(Data records begins)

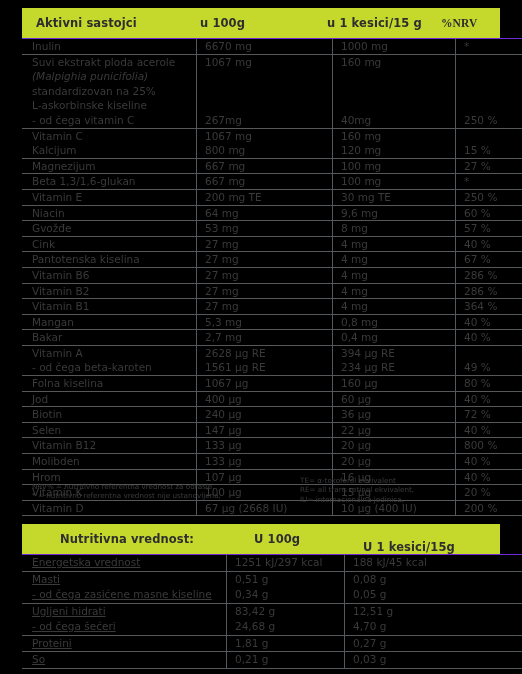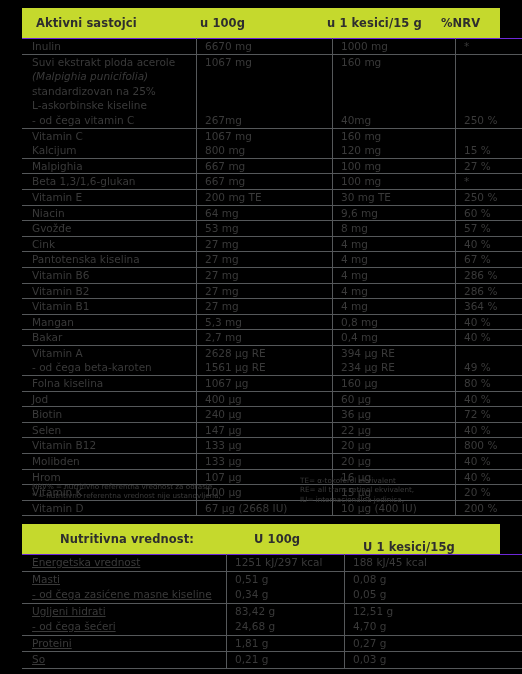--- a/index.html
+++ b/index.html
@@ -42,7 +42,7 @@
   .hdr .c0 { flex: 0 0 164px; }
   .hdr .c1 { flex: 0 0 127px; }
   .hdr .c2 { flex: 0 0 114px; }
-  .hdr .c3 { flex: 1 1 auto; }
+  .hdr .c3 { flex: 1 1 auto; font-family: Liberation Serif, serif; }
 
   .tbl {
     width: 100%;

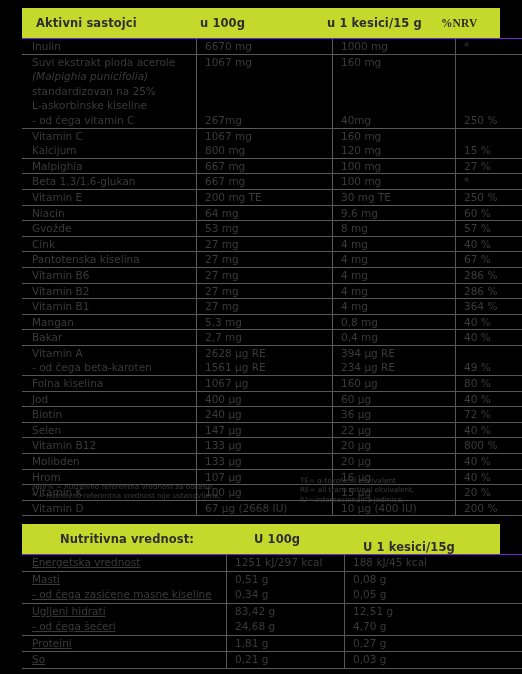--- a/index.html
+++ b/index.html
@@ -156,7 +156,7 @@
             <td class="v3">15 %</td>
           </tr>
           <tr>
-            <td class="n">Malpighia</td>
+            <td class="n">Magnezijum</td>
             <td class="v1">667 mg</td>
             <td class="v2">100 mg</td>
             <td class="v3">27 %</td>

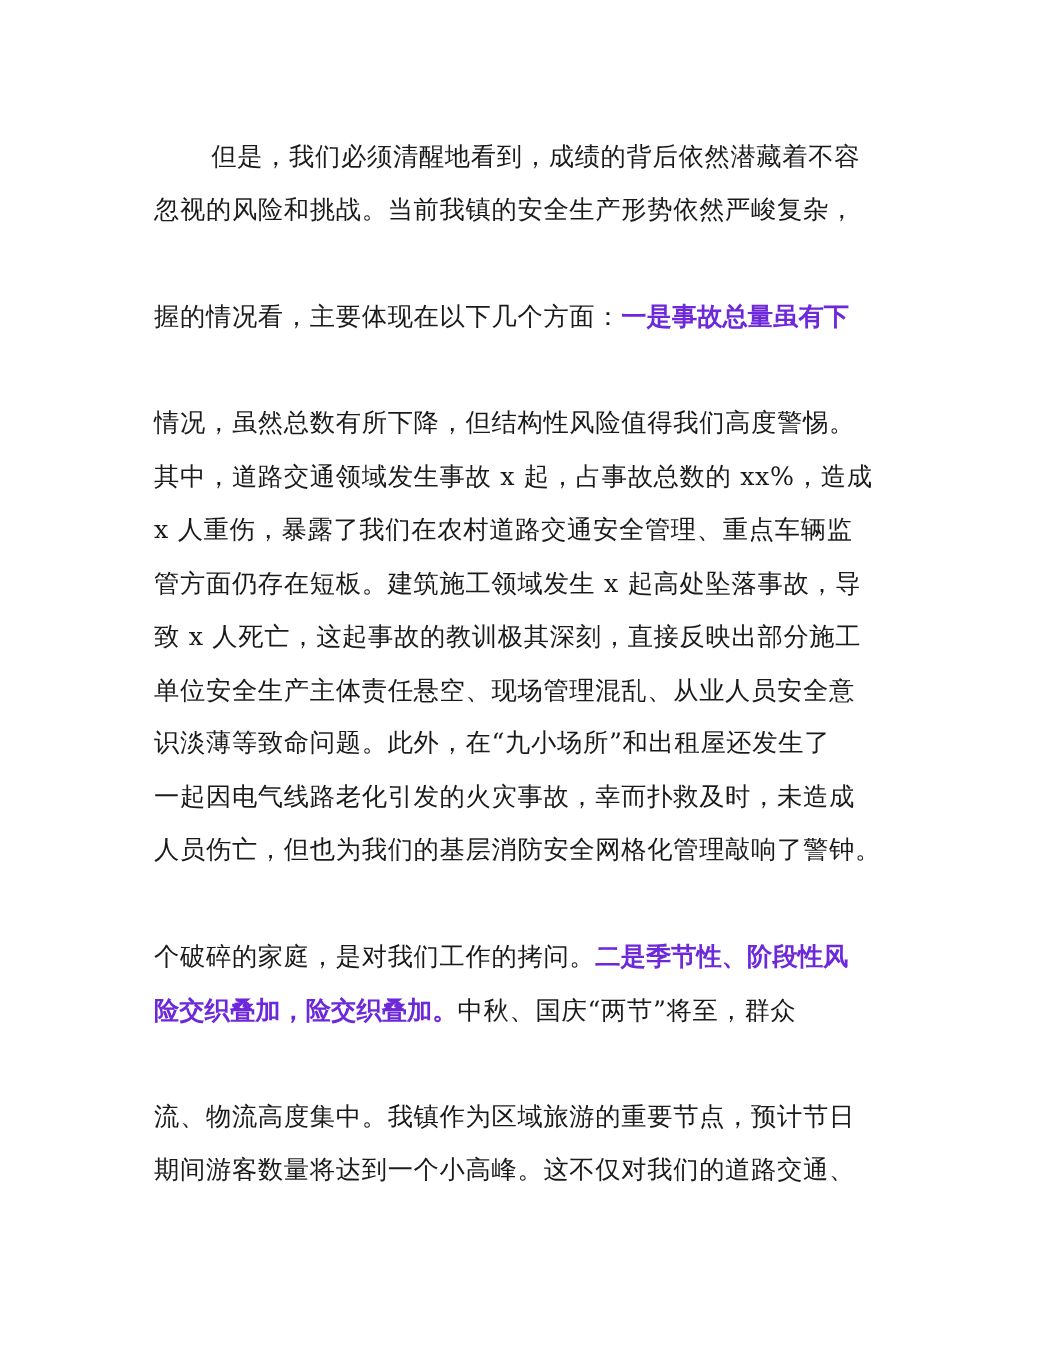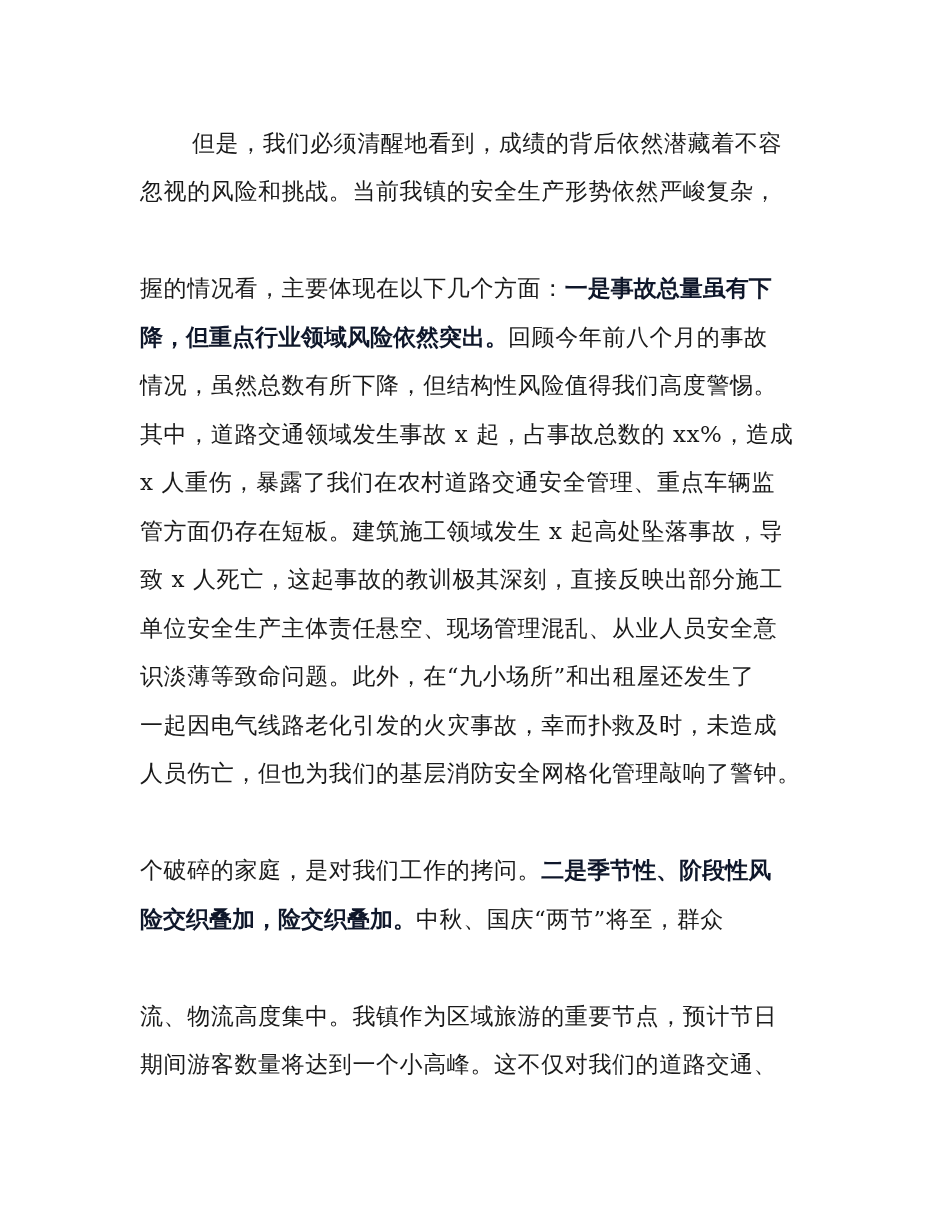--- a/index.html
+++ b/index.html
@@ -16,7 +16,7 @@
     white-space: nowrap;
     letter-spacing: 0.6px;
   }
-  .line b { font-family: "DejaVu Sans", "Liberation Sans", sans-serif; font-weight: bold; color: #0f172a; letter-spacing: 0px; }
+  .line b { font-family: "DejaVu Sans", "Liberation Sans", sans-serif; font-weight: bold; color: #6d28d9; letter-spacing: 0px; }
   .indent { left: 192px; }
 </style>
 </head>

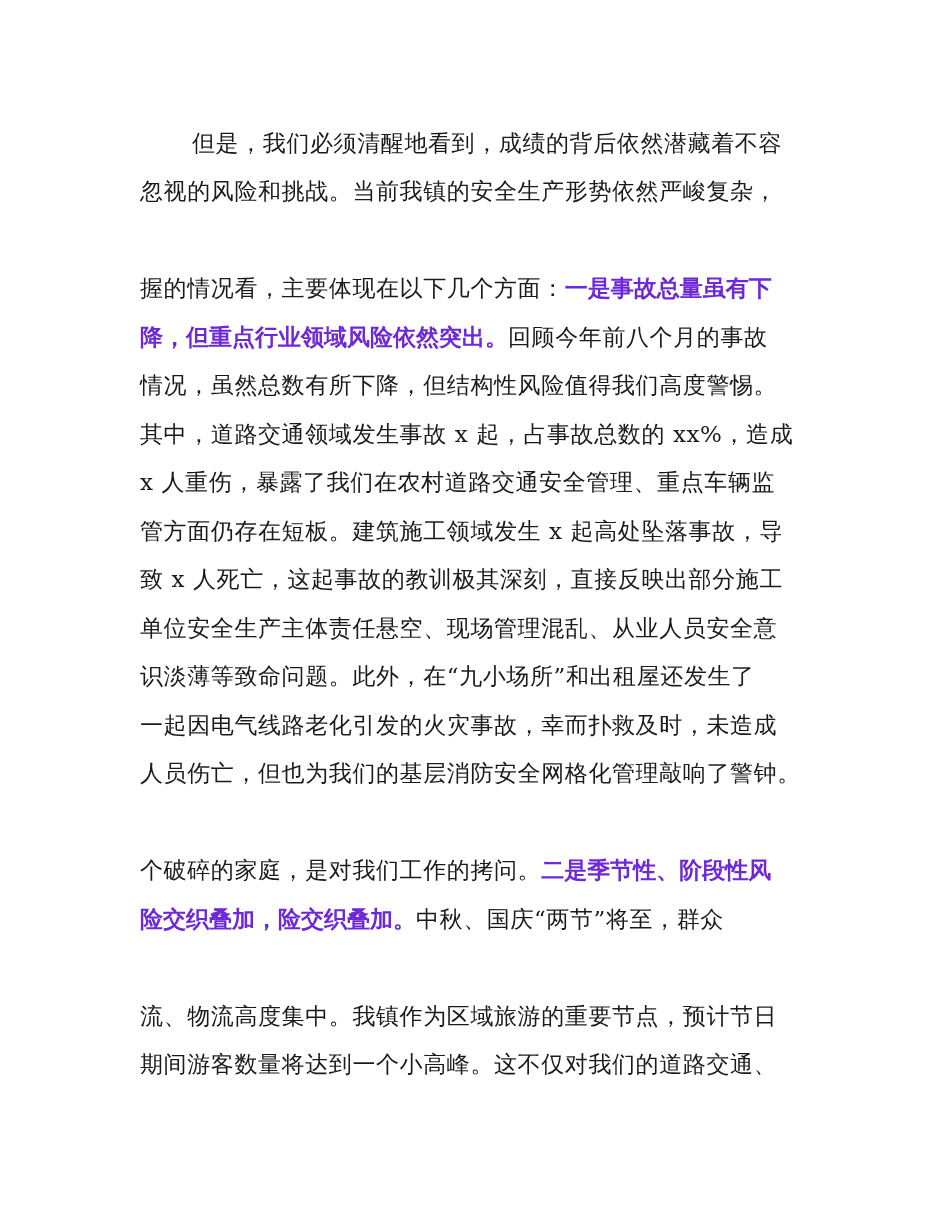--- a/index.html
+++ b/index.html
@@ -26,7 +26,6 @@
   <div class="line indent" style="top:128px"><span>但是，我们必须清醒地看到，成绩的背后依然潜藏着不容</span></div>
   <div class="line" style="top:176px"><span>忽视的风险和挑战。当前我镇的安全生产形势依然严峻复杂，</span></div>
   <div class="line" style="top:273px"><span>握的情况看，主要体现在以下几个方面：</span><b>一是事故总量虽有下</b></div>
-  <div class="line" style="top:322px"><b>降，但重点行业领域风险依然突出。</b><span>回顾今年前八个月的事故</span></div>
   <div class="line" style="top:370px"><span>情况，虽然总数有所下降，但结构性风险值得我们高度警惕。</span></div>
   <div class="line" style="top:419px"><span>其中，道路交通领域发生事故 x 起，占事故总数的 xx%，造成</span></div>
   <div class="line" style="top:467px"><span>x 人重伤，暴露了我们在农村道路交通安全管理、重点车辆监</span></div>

(Data records ends)

> Task prompt: The answer is the entries above, given again exactly, with no pictures among them.

> Exercise result:
--- a/index.html
+++ b/index.html
@@ -42,7 +42,7 @@
   .hdr .c0 { flex: 0 0 164px; }
   .hdr .c1 { flex: 0 0 127px; }
   .hdr .c2 { flex: 0 0 114px; }
-  .hdr .c3 { flex: 1 1 auto; }
+  .hdr .c3 { flex: 1 1 auto; font-family: Liberation Serif, serif; }
 
   .tbl {
     width: 100%;

--- a/index.html
+++ b/index.html
@@ -156,7 +156,7 @@
             <td class="v3">15 %</td>
           </tr>
           <tr>
-            <td class="n">Malpighia</td>
+            <td class="n">Magnezijum</td>
             <td class="v1">667 mg</td>
             <td class="v2">100 mg</td>
             <td class="v3">27 %</td>

--- a/index.html
+++ b/index.html
@@ -16,7 +16,7 @@
     white-space: nowrap;
     letter-spacing: 0.6px;
   }
-  .line b { font-family: "DejaVu Sans", "Liberation Sans", sans-serif; font-weight: bold; color: #0f172a; letter-spacing: 0px; }
+  .line b { font-family: "DejaVu Sans", "Liberation Sans", sans-serif; font-weight: bold; color: #6d28d9; letter-spacing: 0px; }
   .indent { left: 192px; }
 </style>
 </head>

--- a/index.html
+++ b/index.html
@@ -26,7 +26,6 @@
   <div class="line indent" style="top:128px"><span>但是，我们必须清醒地看到，成绩的背后依然潜藏着不容</span></div>
   <div class="line" style="top:176px"><span>忽视的风险和挑战。当前我镇的安全生产形势依然严峻复杂，</span></div>
   <div class="line" style="top:273px"><span>握的情况看，主要体现在以下几个方面：</span><b>一是事故总量虽有下</b></div>
-  <div class="line" style="top:322px"><b>降，但重点行业领域风险依然突出。</b><span>回顾今年前八个月的事故</span></div>
   <div class="line" style="top:370px"><span>情况，虽然总数有所下降，但结构性风险值得我们高度警惕。</span></div>
   <div class="line" style="top:419px"><span>其中，道路交通领域发生事故 x 起，占事故总数的 xx%，造成</span></div>
   <div class="line" style="top:467px"><span>x 人重伤，暴露了我们在农村道路交通安全管理、重点车辆监</span></div>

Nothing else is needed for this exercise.